A chronic toxicity study in macaques lasting nine months — a duration to detect late-occurring toxicities — showed DNL201 was tolerated up to the highest dose tested. No DNL201-related mortality or effects on vital signs were observed. Further exams indicated DNL201 is not expected to affect human lung function at therapeutic doses, and there were related effects on kidney function.

Using cells from people that carry the G2019S mutation, with or without Parkinson’s, patients with sporadic disease, and healthy individuals, the research team established a 50% minimum reduction in LRRK2 activity by DNL201 was sufficient to show effectiveness in human clinical trials.

The team next evaluated the safety, tolerability, and pharmacological properties of DNL201 in two clinical trials: a Phase 1 dosing study (NCT04551534) with 122 healthy adult volunteers and a Phase 1b study (NCT03710707) in 28 Parkinson’s patients with and without LRRK2 mutations.

In the Phase 1 study, 63 were randomly assigned to single ascending doses (SAD) of DNL201 ranging from 10 to 225 mg, or a placebo, for 10 days. In the multiple ascending dose (MAD) group, 59 volunteers were randomly assigned doses ranging from 40 mg once daily to 100 mg twice daily or a placebo for 10 days.

In those who received multiple doses of DNL201, there was a dose-dependent reduction in LRRK2 activity and the treatment showed potent inhibition measured by whole-blood LRRK2, with 75 to 82% median reduction in activity at 80 and 100 mg twice daily. The treatment also reduced urinary BMP, a marker for lysosomal function, at those same doses, “consistent with modulation of lysosomal pathways,” the researchers wrote.

The LRRK2 and lysosomal pathway engagement were also examined in the Phase 1b study in patients with mild to moderate Parkinson’s who received standard-of-care therapy. Here, patients were assigned 30 or 50 mg DNL201, three times daily, or a placebo, for 28 days.

Likewise, there was a dose-dependent reduction of LRRK2 activity in whole blood, with a median drop of more than 85% at the higher dose and more than 55% at the lower dose. There was also a decrease in urinary BMP at the 50 mg dose, suggesting the “reversal of the lysosomal pathway defects that are present in G2019S mutation carriers who show elevated urinary BMP concentrations,” the researchers said.

The pharmacological profiles and the levels of LRRK2 inhibition were similar among the healthy volunteers and patients, overall.

DNL201 was generally well tolerated in the Phase 1 healthy volunteer study, at doses of 150 mg or more once daily and 100 or more mg twice daily. No serious side effects were reported. The most common treatment-emergent adverse event (TEAE) was headache (40%), dizziness (13%), and nausea (13%).

In the Phase 1b study, DNL201 was generally well tolerated in patients at both the twice-daily doses. Most TEAEs were mild or moderate, with a higher incidence of moderate TEAEs in the higher dose group.
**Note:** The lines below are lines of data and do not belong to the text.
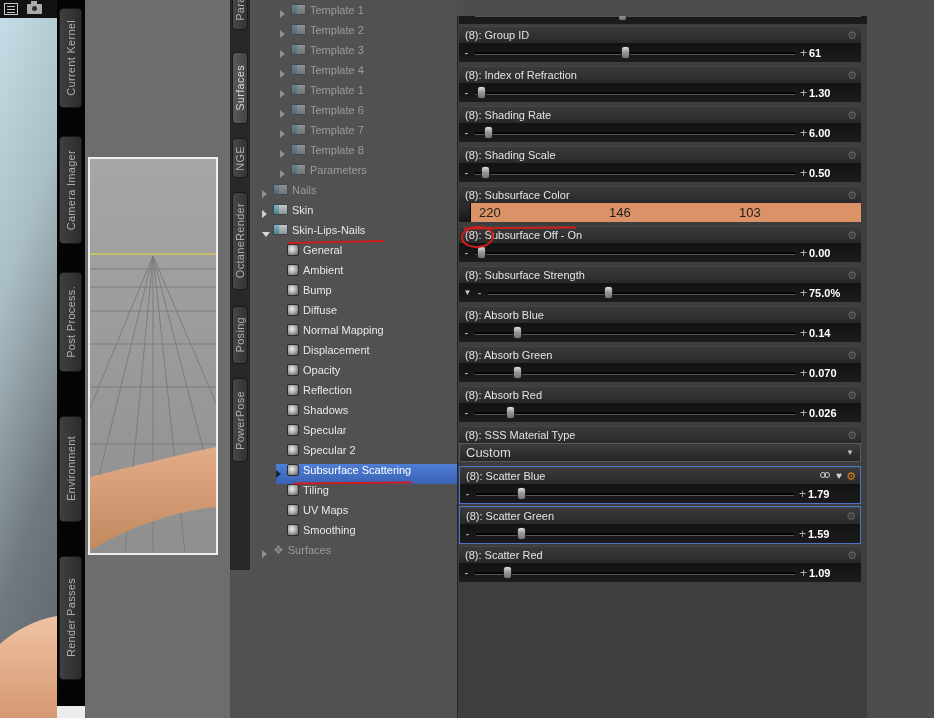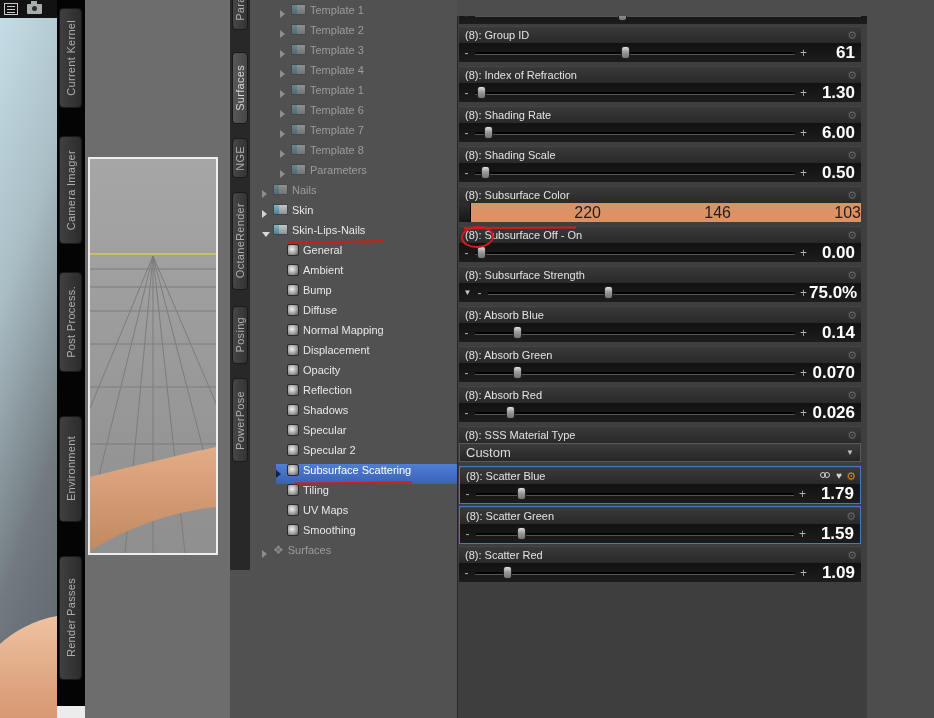--- a/index.html
+++ b/index.html
@@ -86,26 +86,26 @@
   .link-icon::before{left:0;}.link-icon::after{left:4px;}
 
   .pslider{display:flex;align-items:center;height:19px;background:linear-gradient(#121212,#1c1c1c);padding:0 2px;}
   .pslider.partial{position:absolute;top:-11px;left:1px;width:464px;}
   .expander{width:13px;font-size:8px;color:#c8c8c8;text-align:center;flex:none;}
   .minus,.plus{width:11px;text-align:center;color:#b0b0b0;font-size:12px;flex:none;user-select:none;}
   .track{flex:1;position:relative;height:19px;margin:0 3px;}
   .groove{position:absolute;left:0;right:0;top:9px;height:2px;background:#030303;border-bottom:1px solid #555555;}
   .handle{position:absolute;top:3px;width:9px;height:13px;border-radius:3px;
     background:linear-gradient(180deg,#e0e0e0,#9a9a9a 45%,#757575);border:1px solid #222222;box-sizing:border-box;}
-  .pvalue{width:46px;text-align:right;color:#ffffff;font-size:17px;font-weight:bold;padding-right:4px;flex:none;}
+  .pvalue{width:46px;color:#ffffff;font-size:11px;font-weight:bold;padding-right:4px;flex:none;}
 
   .pcolor{display:flex;height:19px;align-items:stretch;}
   .cchip{width:11px;background:linear-gradient(#2e2e2e,#161616);border-right:1px solid #000;flex:none;}
   .cbar{flex:1;display:flex;}
-  .cnum{flex:1;text-align:right;font-size:16px;color:#1e1e1e;line-height:19px;margin-left:8px;}
+  .cnum{flex:1;text-align:left;font-size:13px;color:#1e1e1e;line-height:19px;margin-left:8px;}
 
   .pdrop{height:19px;display:flex;align-items:center;background:linear-gradient(#3c3c3c,#262626);
     border:1px solid #5a5a5a;box-sizing:border-box;padding:0 6px;}
   .dval{flex:1;font-size:13px;color:#dcdcdc;}
   .darrow{font-size:8px;color:#c0c0c0;}
 
   
   .anno{position:absolute;z-index:50;pointer-events:none;}
   .anno.line{border-top:2px solid #cf1d1d;height:0;}
   .anno.ellipse{border:2px solid #cf1d1d;border-radius:50%;box-sizing:border-box;}

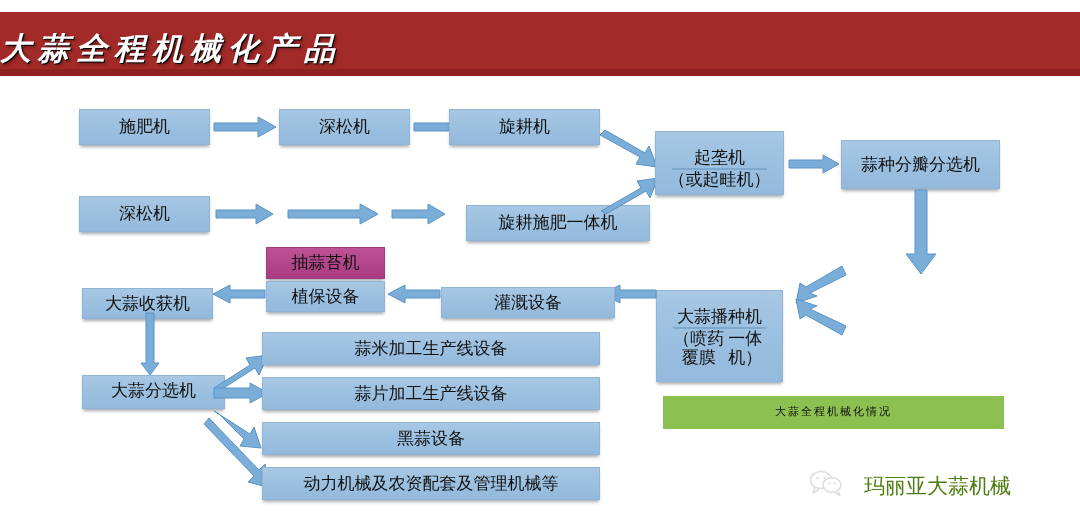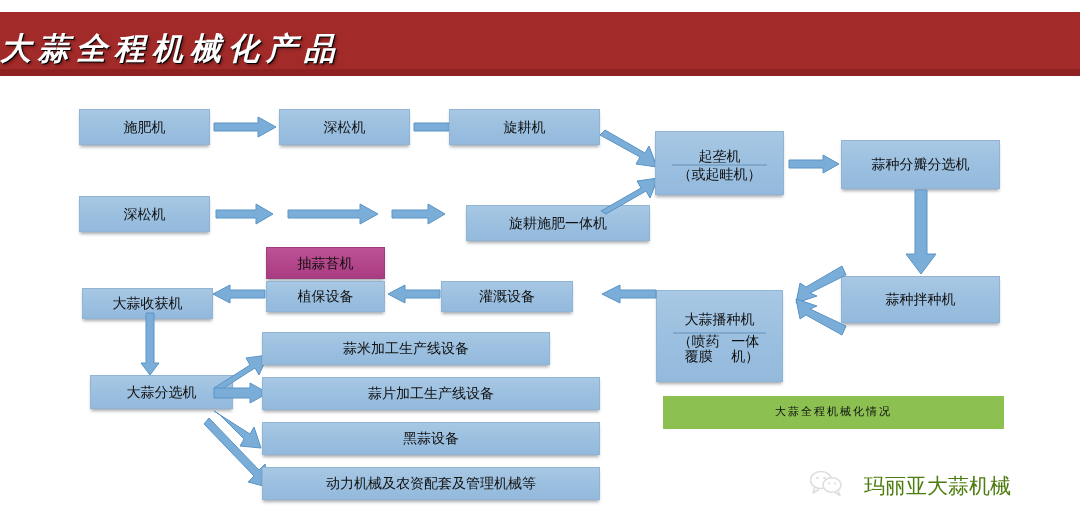--- a/index.html
+++ b/index.html
@@ -33,21 +33,21 @@
   }
 
   
   .node{
     position:absolute;
     box-sizing:border-box;
     background:linear-gradient(180deg,#a8c8e4 0%,#9cc0e0 48%,#93b9dc 100%);
     border:1px solid #8fb4d6;
     color:#111111;
     font-family:"DejaVu Serif","Liberation Serif",serif;
-    font-size:14px;
+    font-size:17px;
     display:flex;align-items:center;justify-content:center;
     text-align:center;
     box-shadow:0 3px 3px -1px rgba(60,70,85,.45);
     white-space:nowrap;
     line-height:1.15;
   }
   .node.split{flex-direction:column;justify-content:stretch;padding:16px;}
   .node .part{
     flex:1 1 0;width:100%;
     display:flex;align-items:center;justify-content:center;
@@ -157,21 +157,20 @@
   </div>
 
   <div class="node" style="left:841px;top:140px;width:159px;height:49px;">蒜种分瓣分选机</div>
 
   <div class="arrow" style="left:906px;top:190px;">
     <svg width="30" height="84" viewBox="0 0 30 84">
         <polygon class="ar-fill" points="9,0 21,0 21,64 30,64 15,84 0,64 9,64"></polygon>
       </svg>
   </div>
 
-  <div class="node" style="left:841px;top:276px;width:159px;height:47px;">蒜种拌种机</div>
 
   <div class="node split" style="left:656px;top:246px;width:127px;height:92px;margin-top:44px;">
     <div class="part top">大蒜播种机</div>
     <div class="part wrap">
       <span>（喷药覆膜</span>
         <br>
       <span>一体机）</span>
     </div>
   </div>
 
@@ -181,21 +180,21 @@
       <polygon class="ar-fill" points="62,60 58,69 22,49 16,53 12,33 33,40 26,43"></polygon>
     </svg>
   </div>
 
   <div class="arrow" style="left:602px;top:285px;">
     <svg width="54" height="18" viewBox="0 0 54 18">
         <polygon class="ar-fill" points="54,5 18,5 18,0 0,9 18,18 18,13 54,13"></polygon>
       </svg>
   </div>
 
-  <div class="node" style="left:441px;top:281px;width:132px;height:31px;">灌溉设备</div>
+  <div class="node" style="left:441px;top:287px;width:174px;height:31px;">灌溉设备</div>
 
   <div class="arrow" style="left:388px;top:285px;">
     <svg width="52" height="18" viewBox="0 0 52 18">
         <polygon class="ar-fill" points="52,5 17,5 17,0 0,9 17,18 17,13 52,13"></polygon>
       </svg>
   </div>
 
   <div class="node magenta" style="left:266px;top:247px;width:119px;height:32px;">抽蒜苔机</div>
 
   <div class="node" style="left:266px;top:281px;width:119px;height:31px;">植保设备</div>
@@ -207,21 +206,21 @@
   </div>
 
   <div class="node" style="left:82px;top:288px;width:131px;height:31px;">大蒜收获机</div>
 
   <div class="arrow" style="left:141px;top:313px;">
     <svg width="18" height="62" viewBox="0 0 18 62">
         <polygon class="ar-fill" points="5,0 13,0 13,50 18,50 9,62 0,50 5,50"></polygon>
       </svg>
   </div>
 
-  <div class="node" style="left:90px;top:375px;width:143px;height:34px;">大蒜分选机</div>
+  <div class="node" style="left:82px;top:375px;width:143px;height:34px;font-family:Liberation Mono, monospace;">大蒜分选机</div>
 
   <div class="arrow" style="left:214px;top:348px;">
     <svg width="54" height="46" viewBox="0 0 54 46">
       <polygon class="ar-fill" points="0,40 36,17 32,10 54,7 45,27 41,20 5,43"></polygon>
     </svg>
   </div>
 
   <div class="arrow" style="left:214px;top:383px;">
     <svg width="54" height="20" viewBox="0 0 54 20">
         <polygon class="ar-fill" points="0,5 36,5 36,0 54,10 36,20 36,15 0,15"></polygon>
@@ -233,21 +232,21 @@
       <polygon class="ar-fill" points="0,3 36,26 40,19 47,40 26,38 30,31 5,6"></polygon>
     </svg>
   </div>
 
   <div class="arrow" style="left:204px;top:413px;">
     <svg width="72" height="80" viewBox="0 0 72 80">
       <polygon class="ar-fill" points="0,4 50,56 56,50 62,74 39,68 45,62 -5,10" transform="translate(5,1)"></polygon>
     </svg>
   </div>
 
-  <div class="node" style="left:262px;top:332px;width:288px;height:33px;text-align:center;">蒜米加工生产线设备</div>
+  <div class="node" style="left:262px;top:332px;width:338px;height:33px;text-align:center;">蒜米加工生产线设备</div>
 
   <div class="node" style="left:262px;top:377px;width:338px;height:33px;">蒜片加工生产线设备</div>
 
   <div class="node" style="left:262px;top:422px;width:338px;height:33px;">黑蒜设备</div>
 
   <div class="node" style="left:262px;top:467px;width:338px;height:33px;">动力机械及农资配套及管理机械等</div>
 
   <div class="node green" style="left:663px;top:396px;width:341px;height:33px;">大蒜全程机械化情况</div>
 
   <div class="watermark" style="left:810px;top:458px;">

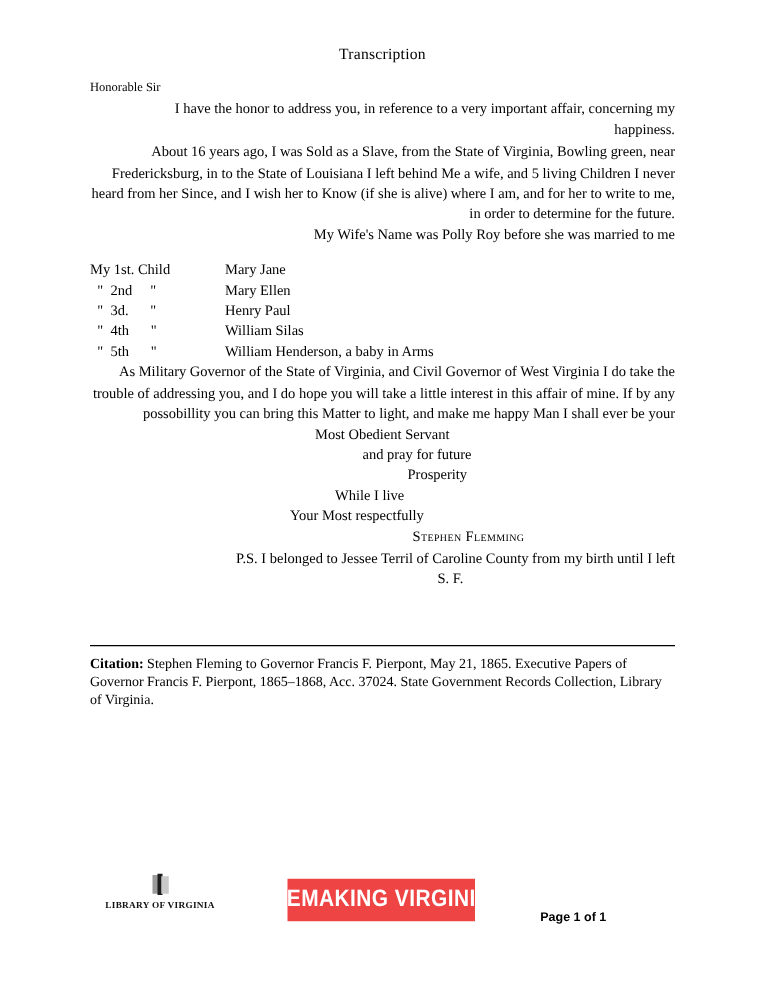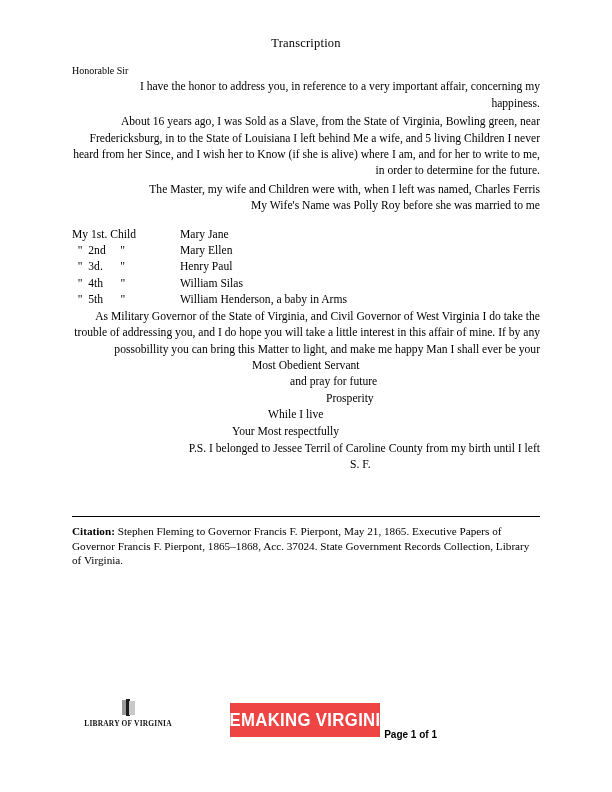--- a/index.html
+++ b/index.html
@@ -14,20 +14,21 @@
     color: #000000;
     position: relative;
     overflow: hidden;
   }
 
   .page {
     position: absolute;
     left: 0; top: 0;
     width: 509px;
     height: 792px;
+    padding-left: 48px;
   }
 
   
   .col {
     position: absolute;
     left: 72px;
     top: 0;
     width: 468px;
   }
 
@@ -204,21 +205,20 @@
 
   <div class="col">
 
     <div class="title">Transcription</div>
 
 
     <div class="salutation">Honorable Sir</div>
 
     <p class="body indent">I have the honor to address you, in reference to a very important affair, concerning my happiness.</p>
     <p class="body indent gap">About 16 years ago, I was Sold as a Slave, from the State of Virginia, Bowling green, near Fredericksburg, in to the State of Louisiana I left behind Me a wife, and 5 living Children I never heard from her Since, and I wish her to Know (if she is alive) where I am, and for her to write to me, in order to determine for the future.</p>
-    <p class="body indent gap">The Master, my wife and Children were with, when I left was named, Charles Ferris</p>
     <p class="body indent">My Wife's Name was Polly Roy before she was married to me</p>
 
     <div class="kids">
       <div class="kid">
         <span class="ord">My 1st. Child</span>
         <span class="nm">Mary Jane</span>
       </div>
       <div class="kid">
         <span class="ord">  "  2nd     "</span>
         <span class="nm">Mary Ellen</span>
@@ -238,20 +238,21 @@
     </div>
 
     <p class="body">As Military Governor of the State of Virginia, and Civil Governor of West Virginia I do take the trouble of addressing you, and I do hope you will take a little interest in this affair of mine. If by any possobillity you can bring this Matter to light, and make me happy Man I shall ever be your</p>
 
     <div class="closing">
       <div class="c1">Most Obedient Servant</div>
       <div class="c2">and pray for future</div>
       <div class="c3">Prosperity</div>
       <div class="c4">While I live</div>
       <div class="c5">Your Most respectfully</div>
+      <div class="c6">Stephen Flemming</div>
     </div>
 
     <div class="ps">P.S.  I belonged to Jessee Terril of Caroline County from my birth until I left</div>
     <div class="sf">S. F.</div>
 
   </div>
 
   <div class="cite-wrap">
     <div class="cite-rule"></div>
     <div class="cite-text"><b>Citation:</b> <span>Stephen Fleming to Governor Francis F. Pierpont, May 21, 1865. Executive Papers of Governor Francis F. Pierpont, 1865–1868, Acc. 37024. State Government Records Collection, Library of Virginia.</span></div>

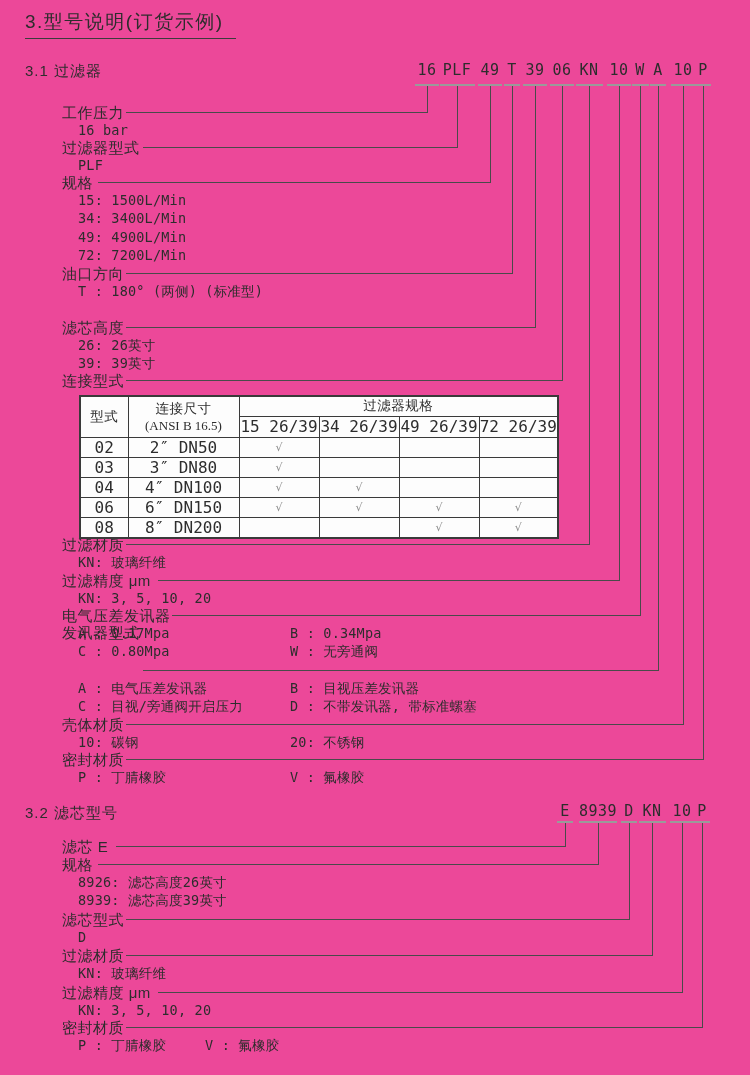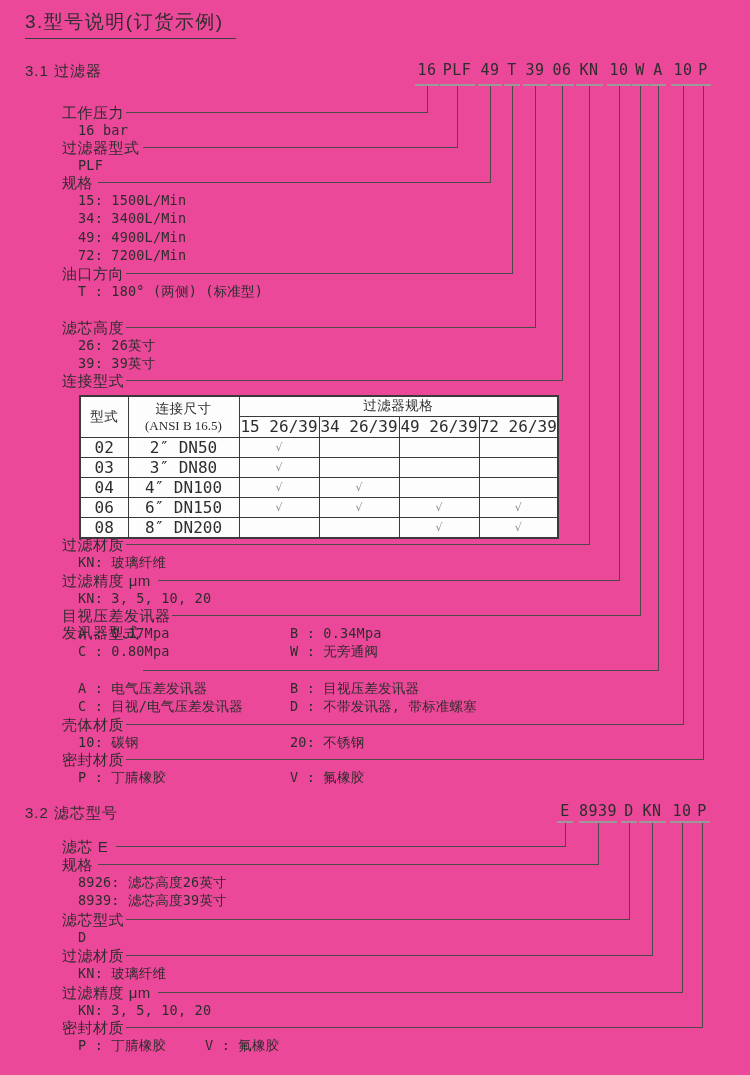--- a/index.html
+++ b/index.html
@@ -88,31 +88,31 @@
     <div class="t sub" style="left: 78px; top: 338px;">26: 26英寸</div>
     <div class="t sub" style="left: 78px; top: 356px;">39: 39英寸</div>
     <div class="t label" style="left: 62px; top: 372px;">连接型式</div>
     <div class="hline" style="left: 126px; top: 380px; width: 437px; height: 1px;"></div>
     <div class="t label" style="left: 62px; top: 536px;">过滤材质</div>
     <div class="hline" style="left: 126px; top: 544px; width: 464px; height: 1px;"></div>
     <div class="t sub" style="left: 78px; top: 555px;">KN: 玻璃纤维</div>
     <div class="t label" style="left: 62px; top: 572px;">过滤精度 μm</div>
     <div class="hline" style="left: 158px; top: 580px; width: 462px; height: 1px;"></div>
     <div class="t sub" style="left: 78px; top: 591px;">KN: 3, 5, 10, 20</div>
-    <div class="t label" style="left: 62px; top: 607px;">目视压差发讯器</div>
+    <div class="t label" style="left: 62px; top: 607px;">电气压差发讯器</div>
     <div class="hline" style="left: 172px; top: 615px; width: 469px; height: 1px;"></div>
     <div class="t sub" style="left: 78px; top: 626px;">A : 0.17Mpa</div>
     <div class="t sub" style="left: 290px; top: 626px;">B : 0.34Mpa</div>
     <div class="t sub" style="left: 78px; top: 644px;">C : 0.80Mpa</div>
     <div class="t sub" style="left: 290px; top: 644px;">W : 无旁通阀</div>
     <div class="t label" style="left: 62px; top: 624px;">发讯器型式</div>
     <div class="hline" style="left: 143px; top: 670px; width: 516px; height: 1px;"></div>
     <div class="t sub" style="left: 78px; top: 681px;">A : 电气压差发讯器</div>
     <div class="t sub" style="left: 290px; top: 681px;">B : 目视压差发讯器</div>
-    <div class="t sub" style="left: 78px; top: 699px;">C : 目视/电气压差发讯器</div>
+    <div class="t sub" style="left: 78px; top: 699px;">C : 目视/旁通阀开启压力</div>
     <div class="t sub" style="left: 290px; top: 699px;">D : 不带发讯器, 带标准螺塞</div>
     <div class="t label" style="left: 62px; top: 716px;">壳体材质</div>
     <div class="hline" style="left: 126px; top: 724px; width: 558px; height: 1px;"></div>
     <div class="t sub" style="left: 78px; top: 735px;">10: 碳钢</div>
     <div class="t sub" style="left: 290px; top: 735px;">20: 不锈钢</div>
     <div class="t label" style="left: 62px; top: 751px;">密封材质</div>
     <div class="hline" style="left: 126px; top: 759px; width: 578px; height: 1px;"></div>
     <div class="t sub" style="left: 78px; top: 770px;">P : 丁腈橡胶</div>
     <div class="t sub" style="left: 290px; top: 770px;">V : 氟橡胶</div>
     <div class="t code-seg" style="left: 549px; top: 803px; width: 32px;">E</div>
The most common TEAE was headache (33%). For both doses, the TEAEs were generally manageable and reversible.

DNL201 was not associated with changes in lung or kidney function or blood test results across the Phase 1 and 1b studies.

“Our nonclinical and human clinical data in healthy volunteers and in patients with [Parkinson’s disease] have demonstrated the safety and tolerability of DNL201 at doses with substantial LRRK2 target and lysosomal pathway engagement,” the researchers wrote. “DNL201 provides proof of mechanism in humans and demonstrates characteristics of a viable therapeutic.”